Exercise directions
Although the data below contains pictures, output only the lines between those holding "10px -> 16px;" and "font-size: 14px ->", inclusive, exactly and without those pictures.

Input
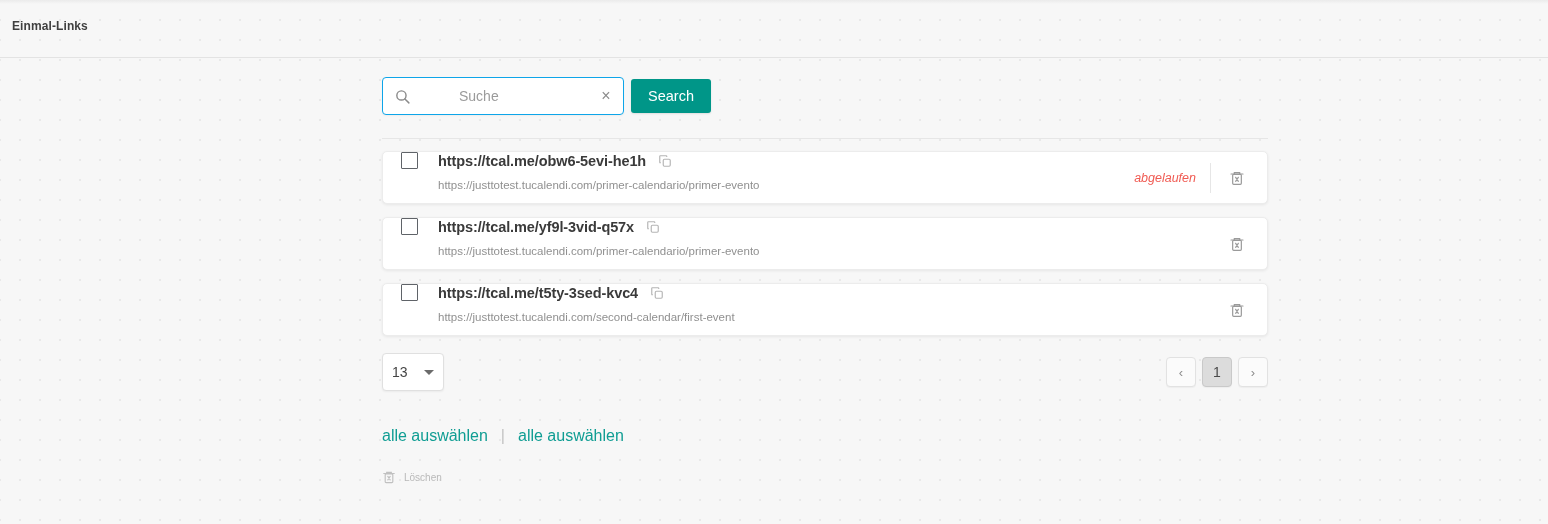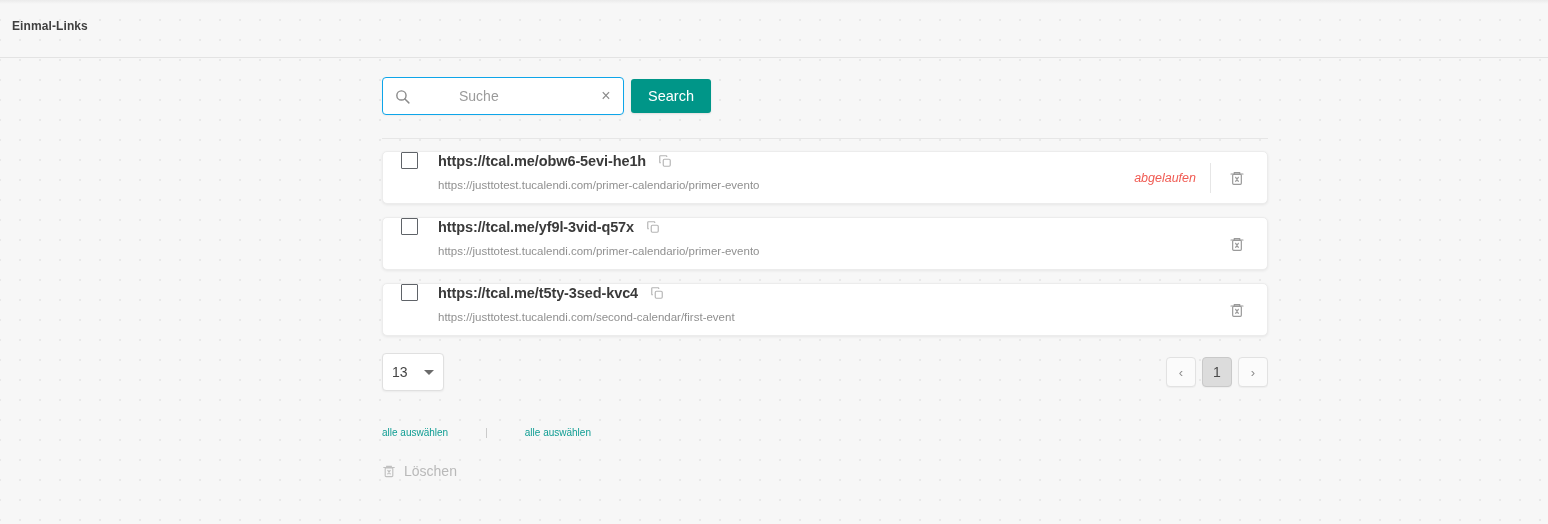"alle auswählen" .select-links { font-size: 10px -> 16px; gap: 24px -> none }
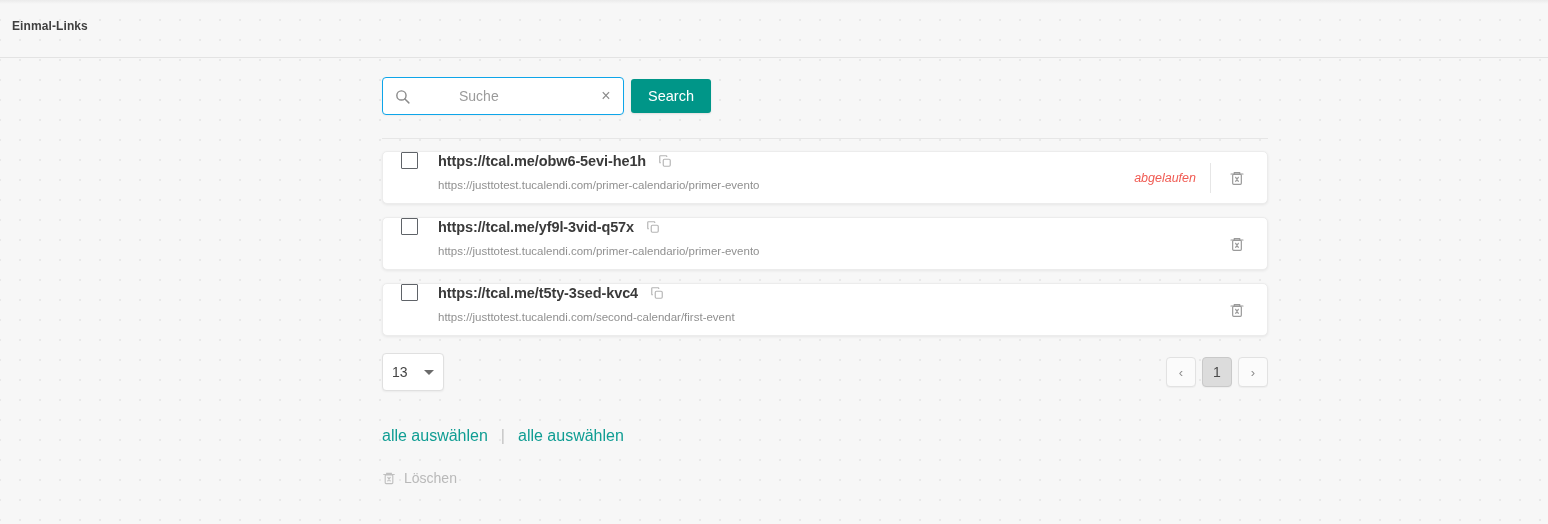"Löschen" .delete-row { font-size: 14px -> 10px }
--
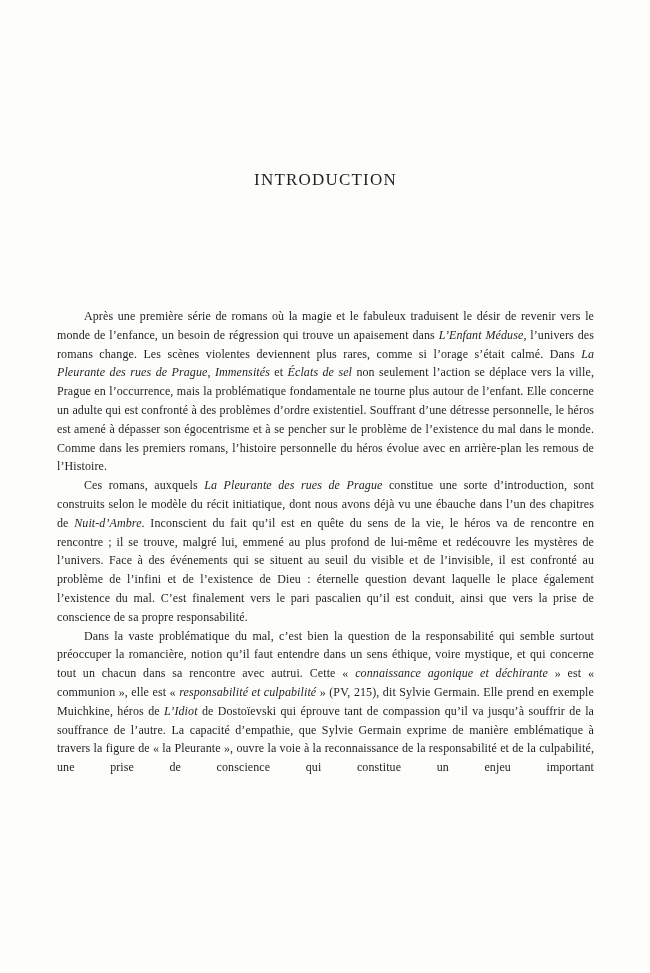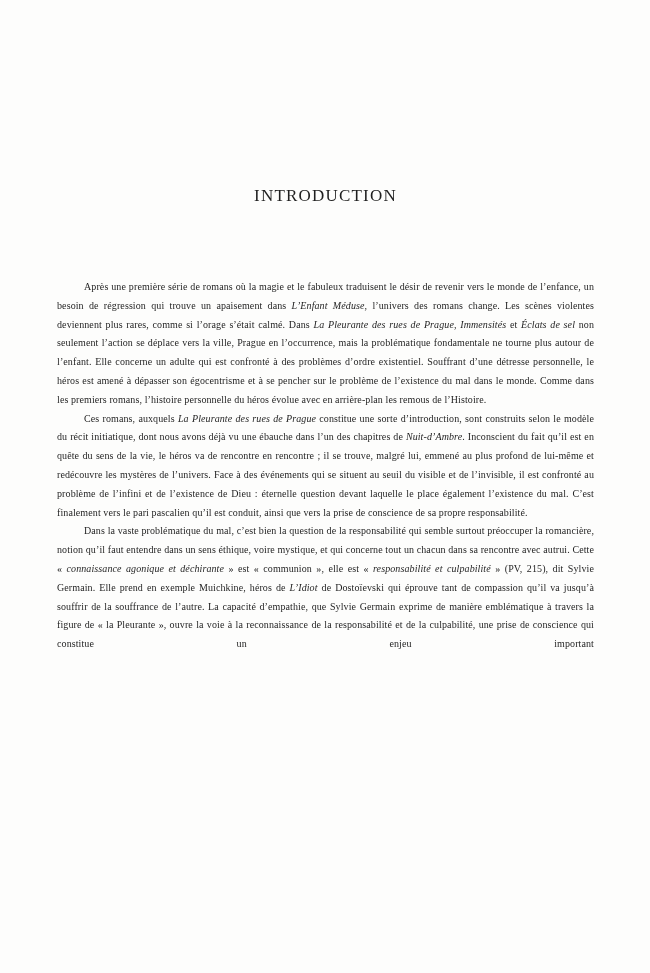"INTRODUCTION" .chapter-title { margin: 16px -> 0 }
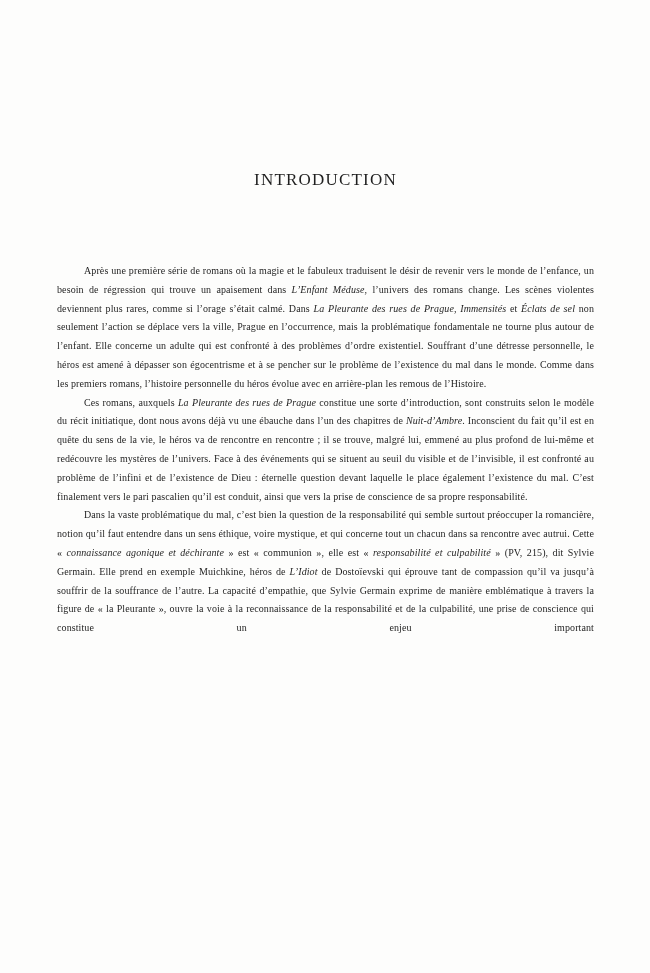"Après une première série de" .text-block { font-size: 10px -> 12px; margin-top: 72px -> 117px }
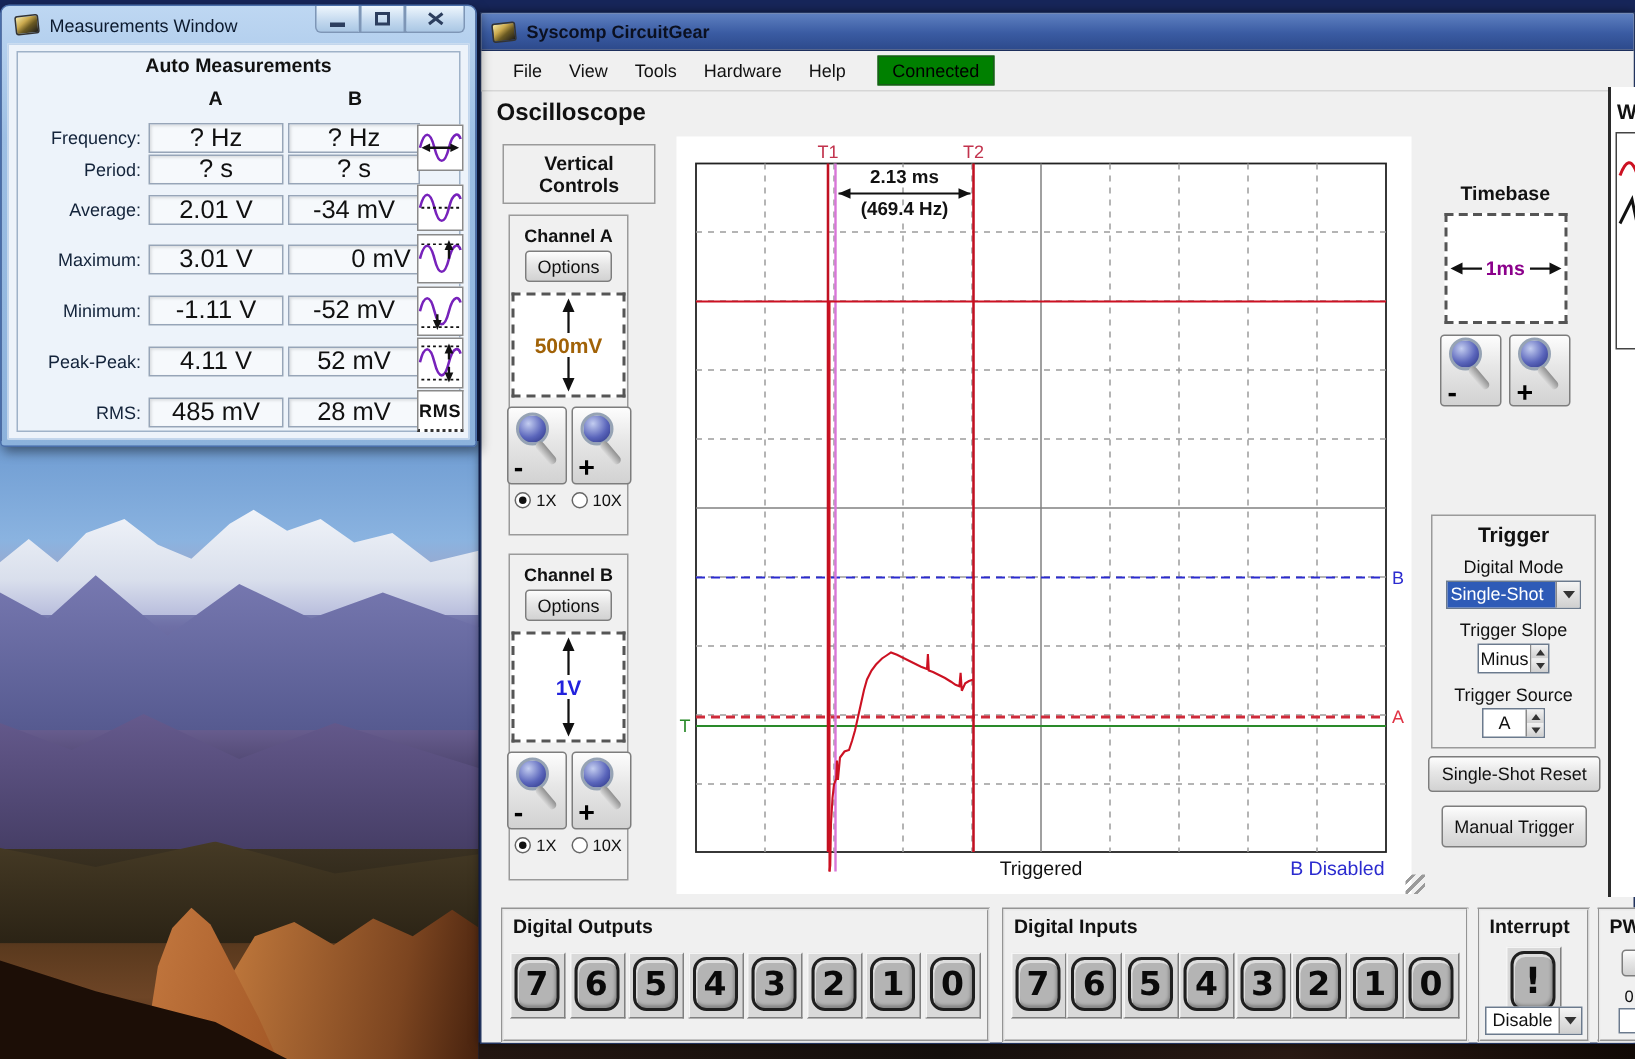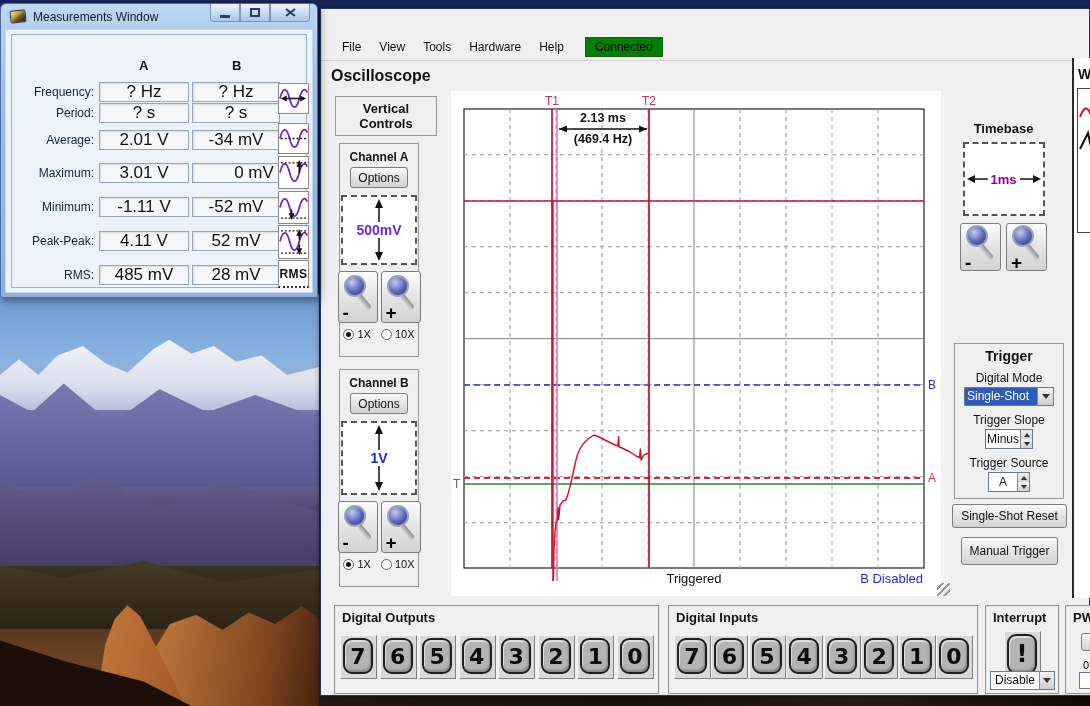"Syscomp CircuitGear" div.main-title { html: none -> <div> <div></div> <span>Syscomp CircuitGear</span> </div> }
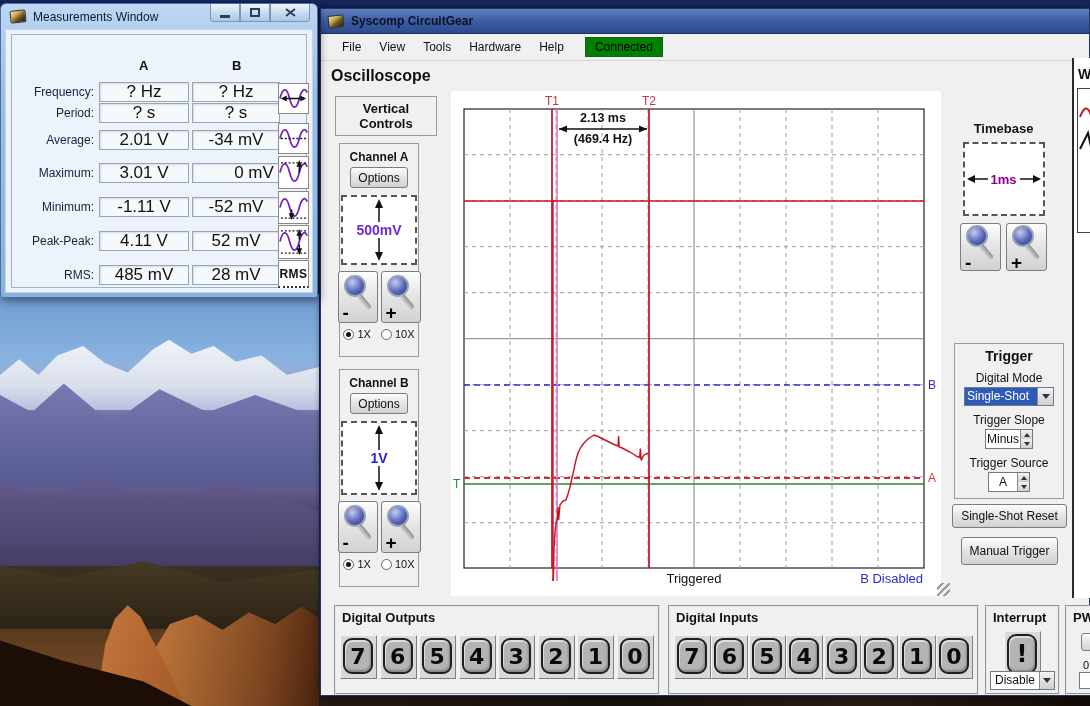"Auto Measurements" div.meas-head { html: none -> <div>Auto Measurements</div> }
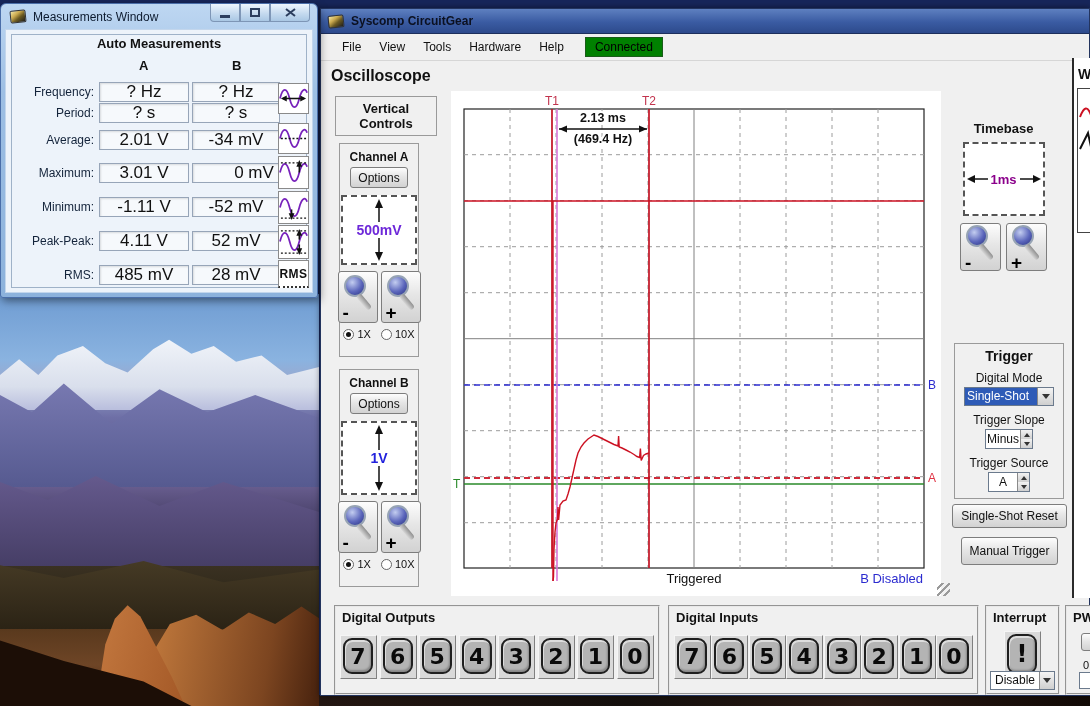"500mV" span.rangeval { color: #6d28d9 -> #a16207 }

Exercise result
"alle auswählen" .select-links { font-size: 10px -> 16px; gap: 24px -> none }
"Löschen" .delete-row { font-size: 14px -> 10px }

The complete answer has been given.